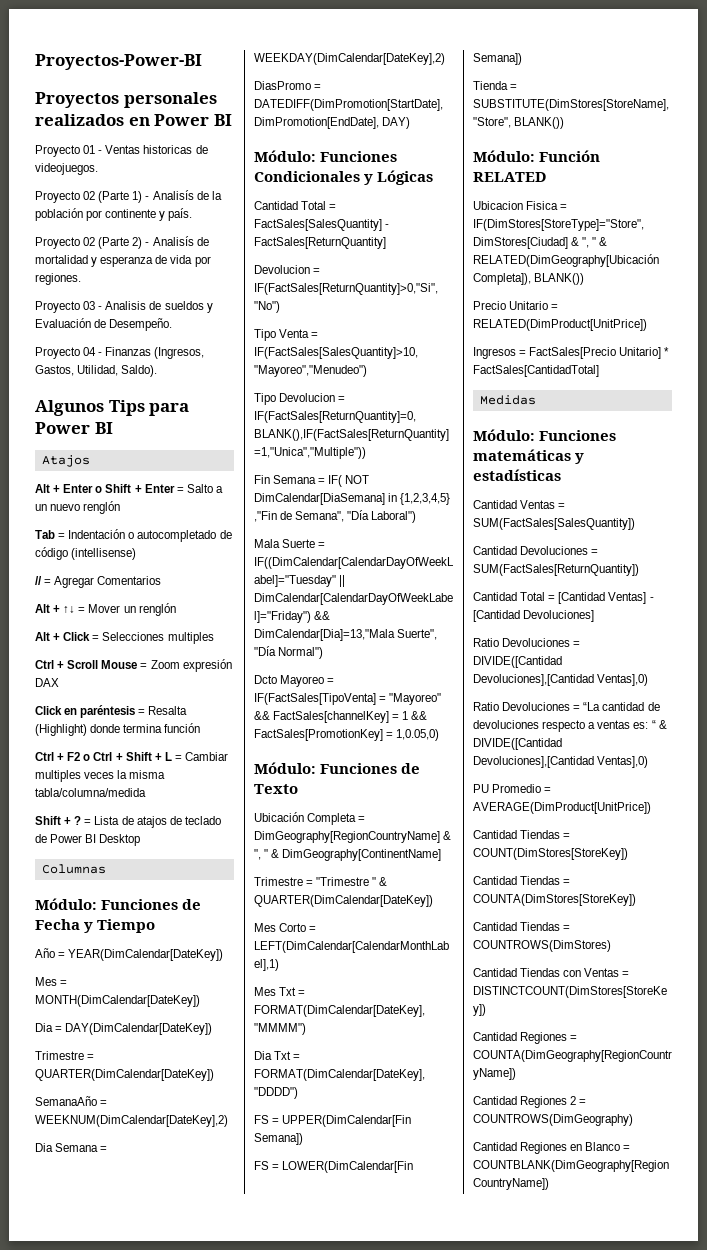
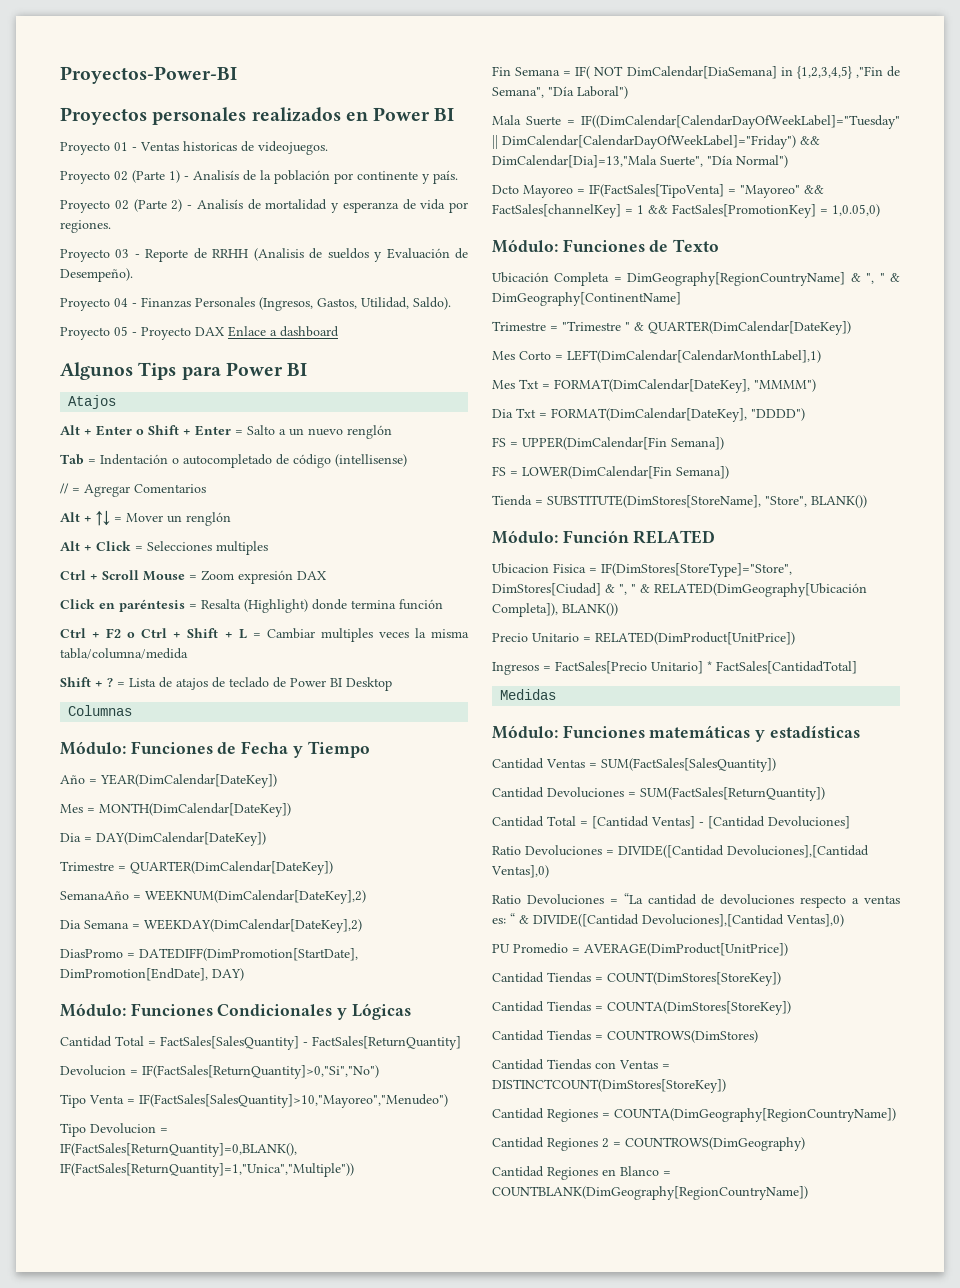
[105,301,147,310] Analisis -> [145,248,304,262] Reporte de RRHH (Analisis
[109,318,173,331] Desempeño. -> [60,268,133,282] Desempeño).
(152, 351) none -> [195,297,255,307] Personales
(158, 371) none -> [60,326,339,340] // Proyecto 05 - Proyecto DAX Enlace a dashboard

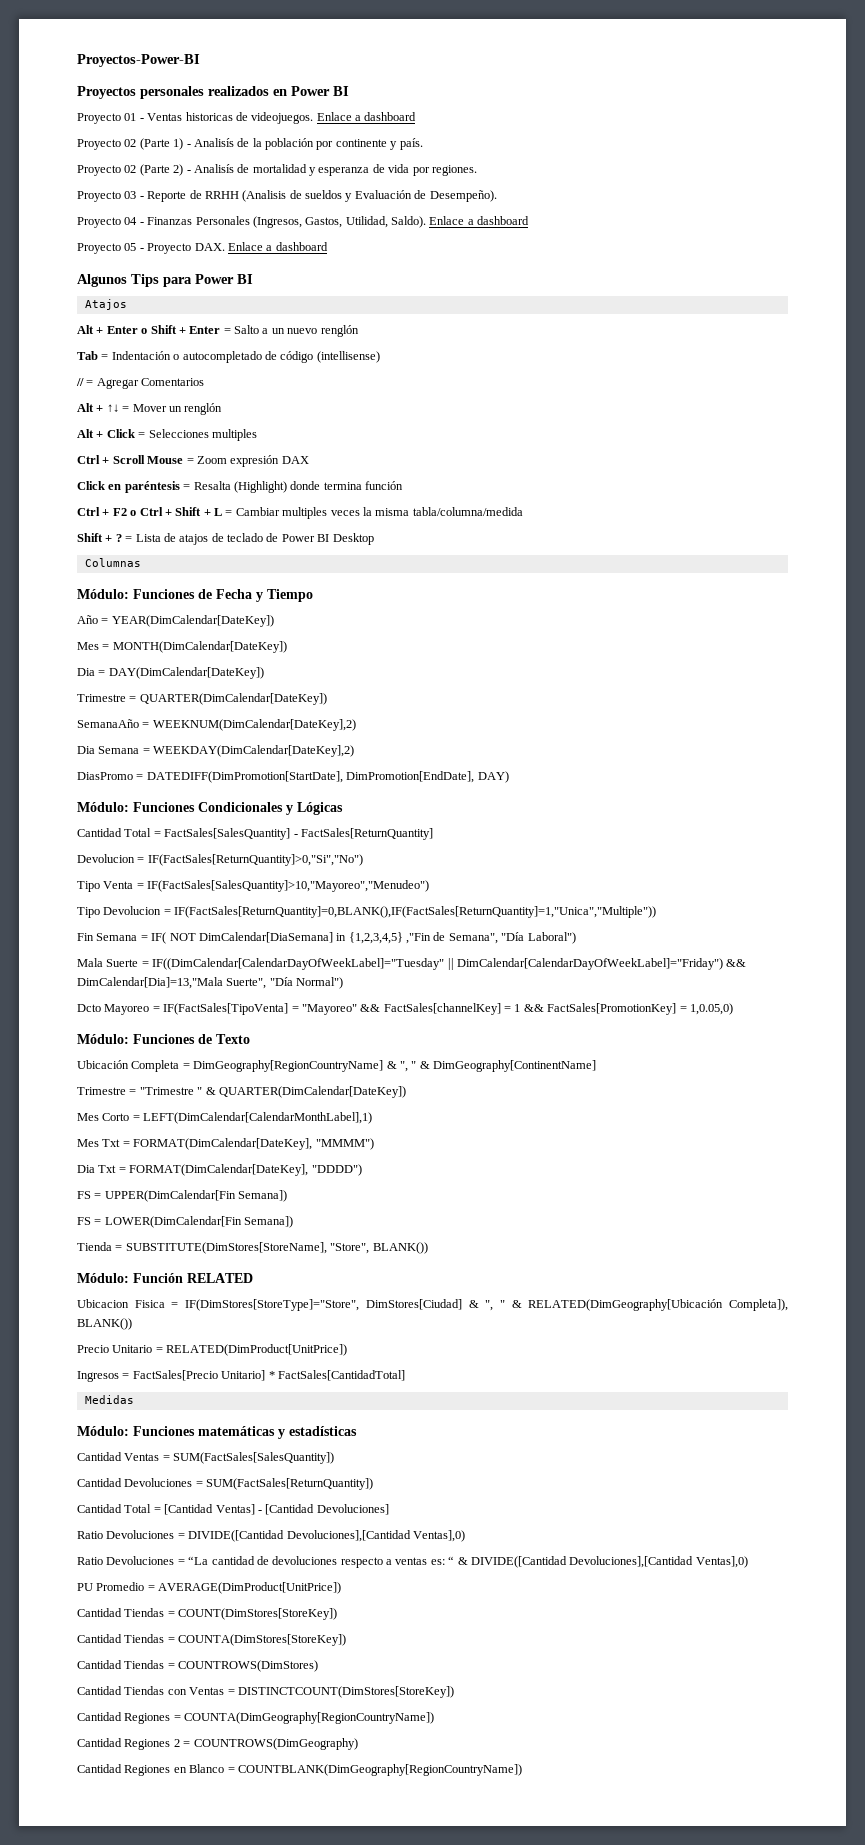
(328, 148) none -> [316,112,417,121] Enlace a dashboard
(451, 303) none -> [429,216,530,225] Enlace a dashboard
[195,327,225,336] DAX -> [194,243,225,251] DAX.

= = = =

- _Your assignment_
No pictures should appear in the copy. Reproduce exactly the lines from the line containing "(158, 371) none" through the last line of the data, inclusive.

- _Problem solution_
(158, 371) none -> [60,326,339,340] // Proyecto 05 - Proyecto DAX Enlace a dashboard

(328, 148) none -> [316,112,417,121] Enlace a dashboard
(451, 303) none -> [429,216,530,225] Enlace a dashboard
[195,327,225,336] DAX -> [194,243,225,251] DAX.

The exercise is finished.